The tumors in our database that could only be resected subtotally were located at the skull base and in the posterior fossa. Wang et al. found that the extent of the surgical resection of a meningioma located at the skull base significantly influenced the prognosis. GTR of meningioma improved progression-free survival compared to STR9. As early as 1957, Simpson described the extent of meningioma resections in a grading system. He showed that the extent of surgical resection and tumor recurrence are correlated10. According to Voß et al., increasing Simpson grade and subtotal resection are still generally correlated with tumor recurrence11. Gallagher et al. also found, that Simpson grade remains a predictive factor for recurrence/progression free survival (RPFS). However, the meningioma location no longer appears to be a significant predictor of RPFS. They hypothesize that this may be due to the increased use of adjuvant therapies for skull base meningiomas, as well as advances in technology and surgical techniques12. Lemée et al. analyzed risk factors for incomplete resections, using a cohort of 1469 patients. In line with our results, they found that a location of the tumor at the skull base was one of the most important risk factors. In addition, they identified two further important factors which were not included in our database: symptoms at presentation (seizure, intracranial hypertension and/or a neurological deficit) and associated bone invasion13. In our study, we found that in addition to meningiomas located at the skull base, tumors in the posterior fossa could comparatively often not be completely resected. Specifically, in our final dataset 40.6% of skull base meningiomas and 45.5% of posterior fossa meningiomas were STR cases. This finding is also in line with several other studies14,15. Corniola et al. identified factors and provided a classification tree to predict the EOR in posterior fossa meningiomas, based upon preoperative demographic, clinical, and radiological variables16.

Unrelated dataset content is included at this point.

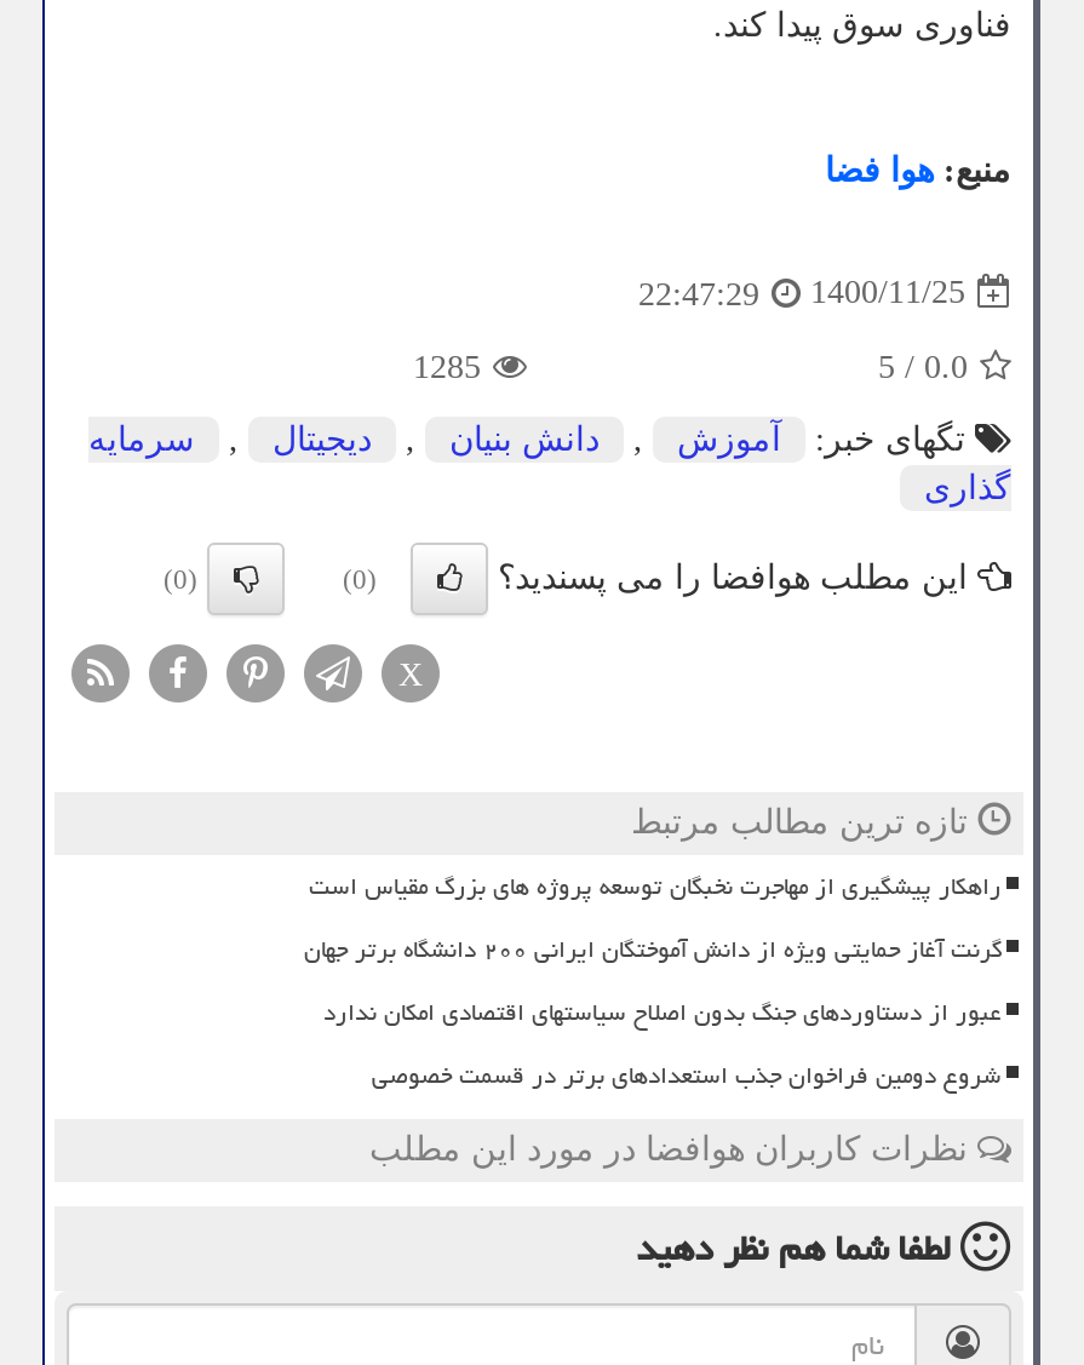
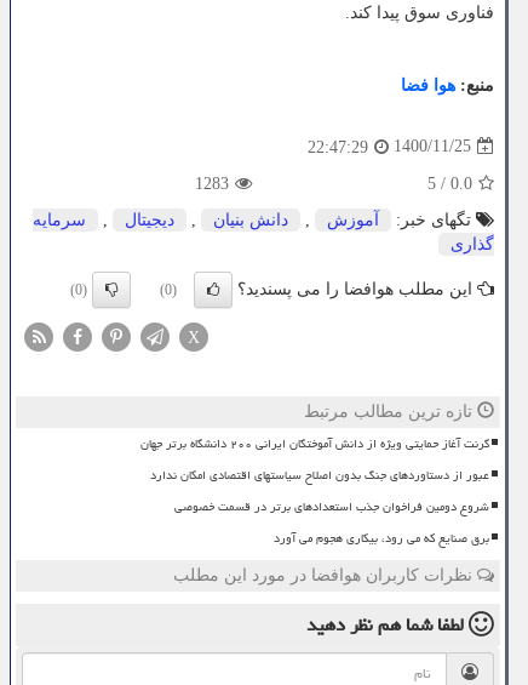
[413,349,481,386] 1285 -> [195,175,229,193] 1283
[309,863,1002,911] راهکار پیشگیری از مهاجرت نخبگان توسعه پروژه های بزرگ مقیاس است -> none
moved [323,989,1002,1100] -> [150,463,489,519]: عبور از دستاوردهای جنگ بدون اصلاح سیاستهای اقتصادی امکان ندارد | شروع دومین فراخوان جذب استعدادهای برتر در قسمت خصوصی
none -> [274,526,489,551] برق صنایع که می رود، بیکاری هجوم می آورد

These studies underline the well-known fact that the degree of resection is an important parameter for early further therapy planning. In our study, we presented a methodology to develop stable models with high discriminatory power using machine learning methods to predict and discriminate between gross total and subtotal resections. We used an algorithm with 100 cycles/repetitions and a variable number of features to avoid both underfitting and overfitting. As the comparison of the performance values achieved with the training data and the test data shows (Table 3), this methodology achieved extremely stable results. Specifically, our method resulted in a model with high discriminative power using only three features.

Our study has some limitations. First of all, the final cohort was relatively small including only 138 patients. This is especially true for the STR cases. In order to be able to classify these cases even more precisely, more corresponding STR cases are needed to train the model. In addition, further information concerning the patients would be beneficial, e.g. whether there is bone invasion of the tumor. Finally, the retrospective character should be mentioned. Regardless of these limitations, this study demonstrates how machine learning algorithms can be used to predict clinical resection outcomes, potentially accelerating further treatment planning.

Conclusion

Our results show that with machine learning algorithms and comparatively few explanatory factors, it is possible to make accurate predictions about whether a meningioma can be completely resected by surgery or not. Complete resections as well as resections with larger postoperative tumor volumes can be predicted with very high accuracy. However, cases with very small postoperative tumor volumes are comparatively difficult to predict correctly.